Milkshakes had also become popular in other parts of the world, including the United Kingdom and Australia. In Australia, milk bars had grown popular and milkshakes were normally served lightly whipped and often in the aluminium or stainless steel cups in which they were prepared. In addition to more conventional flavors, spearmint and lime flavored milkshakes became popular in Australia.
Nomenclature
In the 1950s, milkshakes were called "frappes", "velvets", "frosted [drinks]", or "cabinets" in different parts of the U.S. A specialty style of milkshake, the "concrete", was "a milk shake so thick that the server hands it out the order window upside down, demonstrating that not a drop will drip." In 1952, the Newport Daily News in Rhode Island contained a "Guide For Top Quality ICE CREAM SODAS CABINETS MILK SHAKES", which shows the use of the term "cabinet" in print. An article from 1953 in the Salisbury Times (in the state of Maryland) suggests that shakes can be made in a jar by shaking well. The article states that by adding four large tablespoons of ice cream, the drink becomes a "frosted shake".[18] Currently, in New England, and especially the Greater Boston area, the ice-cream and milk dessert known as a "milkshake" in other parts of the country is referred to as a "frappe". In these locales, "milkshake" refers to a lighter drink, usually made of shaken or blended milk with flavoring of some sort.[19] A milkshake may be abbreviated as "shake" in some restaurants.
2000s–present
In 2005, the traditional home of the milkshake, the family restaurants and 24-hour diner-style restaurants that were the "staples of 1950s and 60s America such as Denny's, Big Boy, and the International House of Pancakes" were supplanted "in terms of revenue for the first time since the U.S. census started measuring this in the 1970s. The shift means the burger, fries, and milkshake ideal evoked by the sitcom Happy Days is losing its hold on the American appetite." Instead, U.S. consumers are going out to casual dining restaurants.[20]
In 2006, the U.S. Agricultural Research Service developed reduced-sugar, low-fat milk shakes for lunch programs. The shakes have half the sugar and only 10% of the fat of commercial fast-food shakes. Schools need a milk shake machine or soft-serve ice cream machine to serve the milkshakes. The milkshakes also have added fiber and other nutrients, and they have much less lactose, which makes the shakes appropriate for some lactose intolerant people.[21]

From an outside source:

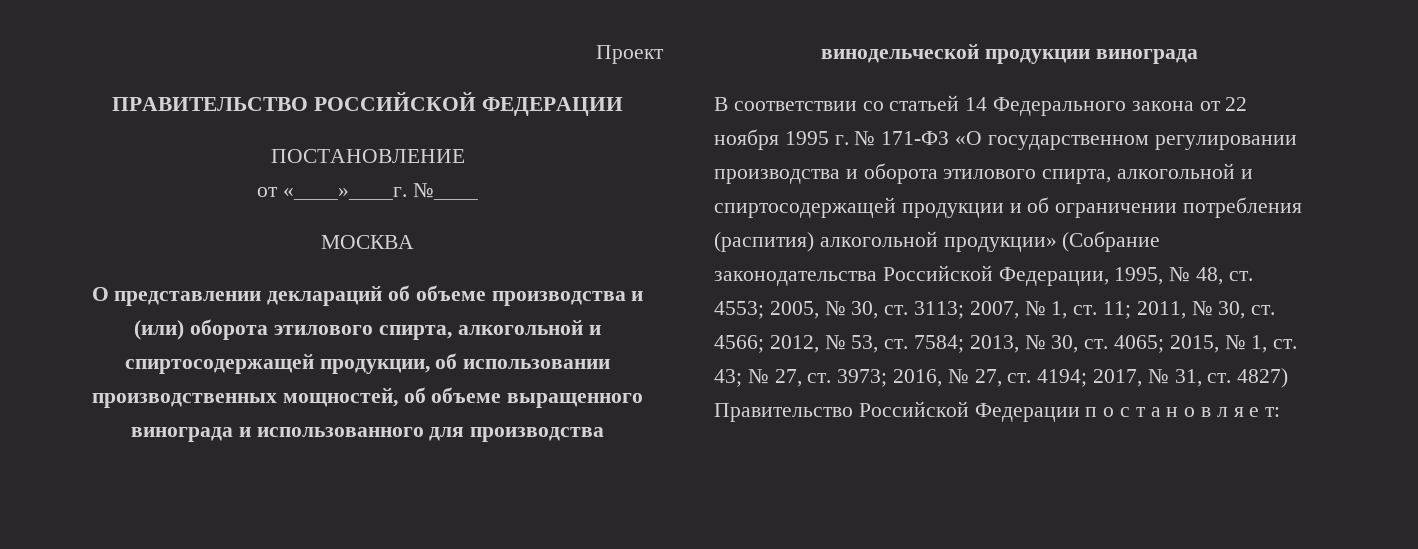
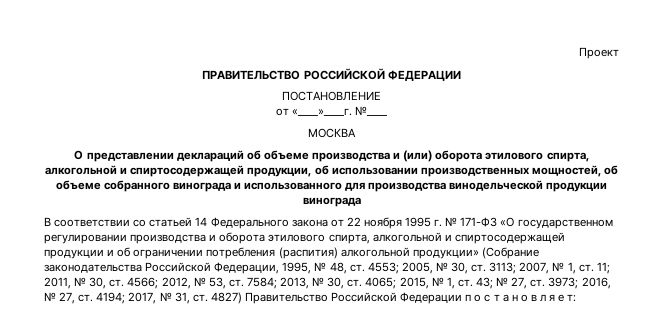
- О представлении деклараций об объеме производства и (или) оборота этилового спирта, алкогольной и спиртосодержащей продукции, об использовании производственных мощностей, об объеме выращенного винограда и использованного для производства винодельческой продукции винограда
+ О представлении деклараций об объеме производства и (или) оборота этилового спирта, алкогольной и спиртосодержащей продукции, об использовании производственных мощностей, об объеме собранного винограда и использованного для производства винодельческой продукции винограда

The U.S. sales of milkshakes, malts, and floats rose 11% in 2006, according to the industry research firm NPD Group. Christopher Muller, the director of the Center for Multi-Unit Restaurant Management at Orlando's University of Central Florida states that "milkshakes remind us of summer, youth — and indulgence", and "they're evocative of a time gone by".[22] Muller states that milkshakes are an "enormously profitable" item for restaurants, since the fluffy drinks contain so much air. The market research firm Technomic states that about 75% of the average-priced $3.38 restaurant shake in 2006 was profit. An executive from Sonic Drive-In, a U.S. chain of 1950s-style diner restaurants, calls shakes "one of our highest-volume, revenue-producing areas".[22]
Part of the increase in milkshake sales reported in 2006 may be due to the increasing availability of innovative chef-designed milkshakes in high-end restaurants. In 2006, the Los Angeles Times reported that chefs from "hipster hangouts and retro landmarks" are using "macerated farmers market strawberries, Valrhona chocolate, and Madagascar Bourbon vanilla" to make new milkshake flavors.
Other novel ideas offered in LA-area restaurants include milkshakes made with toasted pecans, saffron-rose water or orange-blossom ice cream, taro root, vanilla beans steeped in rum, Valrhona chocolate and Grey Goose vodka, and vanilla custard mixed with Russian Imperial stout.[23]
A 2016 article stated that chefs are trying out innovative ideas with milkshakes to keep customers interested in the frothy drinks.[24] The article noted that coffee-flavored shakes are popular "because it [coffee flavour] complements both sweet and savory" dishes.[24] At One Market Restaurant, gay pride was celebrated with a Harvey Milk shake (intended for adults, due to its alcohol content), named after the ground-breaking gay US politician. The shake included "vanilla ice cream, Pinnacle Peach Vodka, Godiva White Chocolate Liqueur, strawberries, blueberries and Valrhona White Chocolate Pride Tuile." [24] Other bars are also adding alcoholic beverages to shakes for adults, such as "spirits and/or beer, though these can be very challenging to pull off without dairy curdling.” [24] Unusual flavours from 2016 included bacon (particularly popular amongst millennials), peanut butter and jelly (like the popular sandwich), pumpkin, chocolate-coated strawberry and red velvet (like the cake).[24] Another trend is using different types of milk, such as "almond milk, coconut milk, [or] hemp milk."[24]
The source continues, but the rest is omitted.